I guess once you get it working, it would be good, but for me, the initial
experience is not good, for the moment, for no reason other than having
outdated documentation for the build process. 

I come from a DO-178B real-time embedded avionics software development
background and have worked on a variety of platforms and tools, plus
scientific engineering aerospace application development and OpenGL. 

All those environments, platforms and tools were fairly straightforward to
work with and the time spend learning would directly map to results for a
given task. 

Here, I feel it's time wasted on unproductive tasks that do not lend 
itself
towards getting results for a given task (case in point, building the
documentation set from the sgml files, outdated and scattered build
instructions, problems with tools (bitkeeper), incomplete distributions 
and
supplied toolsets ( no netap host application for recieving simulator
network interface broadcast packets, etc )

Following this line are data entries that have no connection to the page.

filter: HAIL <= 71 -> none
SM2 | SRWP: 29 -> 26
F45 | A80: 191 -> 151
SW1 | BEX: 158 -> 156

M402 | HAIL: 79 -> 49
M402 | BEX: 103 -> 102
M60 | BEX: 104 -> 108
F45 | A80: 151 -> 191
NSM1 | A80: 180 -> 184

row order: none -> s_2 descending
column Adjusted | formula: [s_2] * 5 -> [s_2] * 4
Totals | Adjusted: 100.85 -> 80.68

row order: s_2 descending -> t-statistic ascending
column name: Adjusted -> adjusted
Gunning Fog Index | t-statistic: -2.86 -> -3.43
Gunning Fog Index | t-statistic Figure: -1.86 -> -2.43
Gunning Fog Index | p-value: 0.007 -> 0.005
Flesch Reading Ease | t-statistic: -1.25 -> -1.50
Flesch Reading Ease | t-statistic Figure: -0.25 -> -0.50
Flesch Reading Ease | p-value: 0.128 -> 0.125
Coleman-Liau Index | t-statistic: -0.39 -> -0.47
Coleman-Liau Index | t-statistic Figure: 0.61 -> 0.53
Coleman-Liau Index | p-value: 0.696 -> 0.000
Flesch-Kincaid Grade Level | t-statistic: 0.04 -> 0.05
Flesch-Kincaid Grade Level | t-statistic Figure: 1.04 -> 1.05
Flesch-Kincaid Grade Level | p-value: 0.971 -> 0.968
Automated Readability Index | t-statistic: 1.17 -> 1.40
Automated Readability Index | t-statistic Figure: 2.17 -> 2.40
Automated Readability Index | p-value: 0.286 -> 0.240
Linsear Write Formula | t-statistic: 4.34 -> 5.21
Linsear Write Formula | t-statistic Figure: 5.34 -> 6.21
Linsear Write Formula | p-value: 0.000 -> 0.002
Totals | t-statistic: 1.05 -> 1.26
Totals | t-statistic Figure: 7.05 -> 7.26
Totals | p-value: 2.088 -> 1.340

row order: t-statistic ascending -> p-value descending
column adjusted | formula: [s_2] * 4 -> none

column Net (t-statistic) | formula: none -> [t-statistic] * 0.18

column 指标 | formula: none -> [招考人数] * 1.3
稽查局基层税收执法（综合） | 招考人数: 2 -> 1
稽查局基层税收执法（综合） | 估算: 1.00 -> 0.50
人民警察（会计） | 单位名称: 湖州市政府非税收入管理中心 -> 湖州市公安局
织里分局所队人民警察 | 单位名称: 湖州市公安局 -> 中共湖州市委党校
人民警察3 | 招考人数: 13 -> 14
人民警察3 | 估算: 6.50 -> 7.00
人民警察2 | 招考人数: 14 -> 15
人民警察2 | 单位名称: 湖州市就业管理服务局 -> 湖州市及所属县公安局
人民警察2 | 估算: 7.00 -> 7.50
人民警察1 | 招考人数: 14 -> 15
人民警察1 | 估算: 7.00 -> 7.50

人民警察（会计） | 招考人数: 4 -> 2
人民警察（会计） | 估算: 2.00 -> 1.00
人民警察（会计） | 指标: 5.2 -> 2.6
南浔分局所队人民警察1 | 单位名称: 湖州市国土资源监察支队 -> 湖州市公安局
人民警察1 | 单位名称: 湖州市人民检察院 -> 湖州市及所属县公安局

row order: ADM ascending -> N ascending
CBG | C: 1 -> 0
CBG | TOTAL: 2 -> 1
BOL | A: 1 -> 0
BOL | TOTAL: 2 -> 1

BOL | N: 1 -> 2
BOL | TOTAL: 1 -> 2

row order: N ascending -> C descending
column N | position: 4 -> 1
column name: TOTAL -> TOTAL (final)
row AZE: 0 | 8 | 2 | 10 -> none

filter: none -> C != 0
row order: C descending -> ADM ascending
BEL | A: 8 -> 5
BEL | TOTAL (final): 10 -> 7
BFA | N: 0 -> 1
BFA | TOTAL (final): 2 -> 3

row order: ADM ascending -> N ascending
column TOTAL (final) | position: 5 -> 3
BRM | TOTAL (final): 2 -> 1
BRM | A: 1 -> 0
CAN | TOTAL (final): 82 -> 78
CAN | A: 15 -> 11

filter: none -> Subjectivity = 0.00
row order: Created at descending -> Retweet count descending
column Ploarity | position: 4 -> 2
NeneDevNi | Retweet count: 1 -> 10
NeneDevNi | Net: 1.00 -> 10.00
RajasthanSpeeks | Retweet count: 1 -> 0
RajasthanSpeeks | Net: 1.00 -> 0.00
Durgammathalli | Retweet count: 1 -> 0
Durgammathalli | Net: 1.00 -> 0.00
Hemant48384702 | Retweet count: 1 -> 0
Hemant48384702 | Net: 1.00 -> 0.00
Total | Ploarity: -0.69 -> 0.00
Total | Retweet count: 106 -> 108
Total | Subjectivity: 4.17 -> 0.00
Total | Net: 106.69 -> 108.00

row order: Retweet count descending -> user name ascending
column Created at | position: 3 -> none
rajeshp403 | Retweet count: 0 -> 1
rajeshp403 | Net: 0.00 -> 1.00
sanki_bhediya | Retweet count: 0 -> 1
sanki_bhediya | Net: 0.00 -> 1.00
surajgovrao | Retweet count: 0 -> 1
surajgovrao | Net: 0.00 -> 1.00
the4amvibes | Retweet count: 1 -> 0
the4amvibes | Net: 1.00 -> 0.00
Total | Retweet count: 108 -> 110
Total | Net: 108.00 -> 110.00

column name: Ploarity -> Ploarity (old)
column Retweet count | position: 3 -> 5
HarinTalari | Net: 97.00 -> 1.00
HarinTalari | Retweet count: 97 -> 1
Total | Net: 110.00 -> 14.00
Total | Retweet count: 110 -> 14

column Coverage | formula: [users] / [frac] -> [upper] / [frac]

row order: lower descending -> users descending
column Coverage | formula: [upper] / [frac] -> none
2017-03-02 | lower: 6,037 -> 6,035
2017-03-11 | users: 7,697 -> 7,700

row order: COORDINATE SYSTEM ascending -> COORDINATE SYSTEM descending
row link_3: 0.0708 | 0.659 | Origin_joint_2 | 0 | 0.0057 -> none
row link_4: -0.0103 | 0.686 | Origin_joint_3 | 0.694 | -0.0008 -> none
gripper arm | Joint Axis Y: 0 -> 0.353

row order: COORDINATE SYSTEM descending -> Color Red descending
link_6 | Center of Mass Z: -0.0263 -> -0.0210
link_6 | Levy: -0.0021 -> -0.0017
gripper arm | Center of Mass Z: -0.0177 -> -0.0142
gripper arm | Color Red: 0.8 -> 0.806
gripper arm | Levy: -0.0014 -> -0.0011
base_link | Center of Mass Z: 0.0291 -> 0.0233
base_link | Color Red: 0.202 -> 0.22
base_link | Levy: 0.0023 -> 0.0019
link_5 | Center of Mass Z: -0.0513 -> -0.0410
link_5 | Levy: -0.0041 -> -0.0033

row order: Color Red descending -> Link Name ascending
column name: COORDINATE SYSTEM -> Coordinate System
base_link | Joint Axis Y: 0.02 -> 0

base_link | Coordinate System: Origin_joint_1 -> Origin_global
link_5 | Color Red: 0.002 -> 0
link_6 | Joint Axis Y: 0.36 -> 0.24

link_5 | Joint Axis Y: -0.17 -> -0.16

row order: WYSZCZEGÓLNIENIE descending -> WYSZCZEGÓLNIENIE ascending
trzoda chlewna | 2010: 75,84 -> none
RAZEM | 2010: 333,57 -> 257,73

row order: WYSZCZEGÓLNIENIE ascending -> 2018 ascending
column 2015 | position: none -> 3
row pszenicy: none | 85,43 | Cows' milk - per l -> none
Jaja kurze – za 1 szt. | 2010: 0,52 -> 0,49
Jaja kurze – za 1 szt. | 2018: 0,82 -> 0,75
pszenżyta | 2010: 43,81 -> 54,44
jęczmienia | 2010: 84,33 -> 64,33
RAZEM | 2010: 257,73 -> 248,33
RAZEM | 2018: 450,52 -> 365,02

I think its easy for someone internally at IBM to do all the development,
but for an external developer, the state of the distribution is quite
unworkable. Agreed that you have pre-built distributions that are 500MB
large, but I should also be able to build from the sources too.

Anyway, I'm just telling you all this to let you know how I feel, in the
hope that sometime in the future you could address some of these points, 
so
that the experience is better for someone attempting to work on the K42
project, externally, other than the internal IBM development team.

Best regards,

Elvis Dowson



-----Original Message-----
From: Andrew Baumann [mailto:andrewb at cse.unsw.edu.au] 
Sent: Monday, December 19, 2005 3:11 AM
To: Elvis John Dowson
Cc: k42-discussion at ozlabs.org
Subject: Re: [K42-discussion] What is the correct version of gcc, glibc,
binutils, linux and linuxthreads required for a successful K42 build ?

On Sun, 18 Dec 2005 11:16 pm, Elvis John Dowson wrote:
> Would it be possible for someone to tell me which version of gcc, glibc,
> binutils, linux, linuxthreads and patches are required for a successful
K42
> build ?

Building a toolchain and all the supporting software for use with K42 
isn't 
exactly easy. If you can, I strongly suggest using one of Amos Waterland's 

K42 toolchain/library packages (for i386) from here:
http://www.cs.unm.edu/~k42/pub/k42-devkit

As for versions, in that package are a gcc-3.3.3 prerelease,
binutils-2.14.90, 
and glibc 2.3.2. The version of linux being used is specific to K42, so 
you 
definitely need to get that from the k42-packages tree.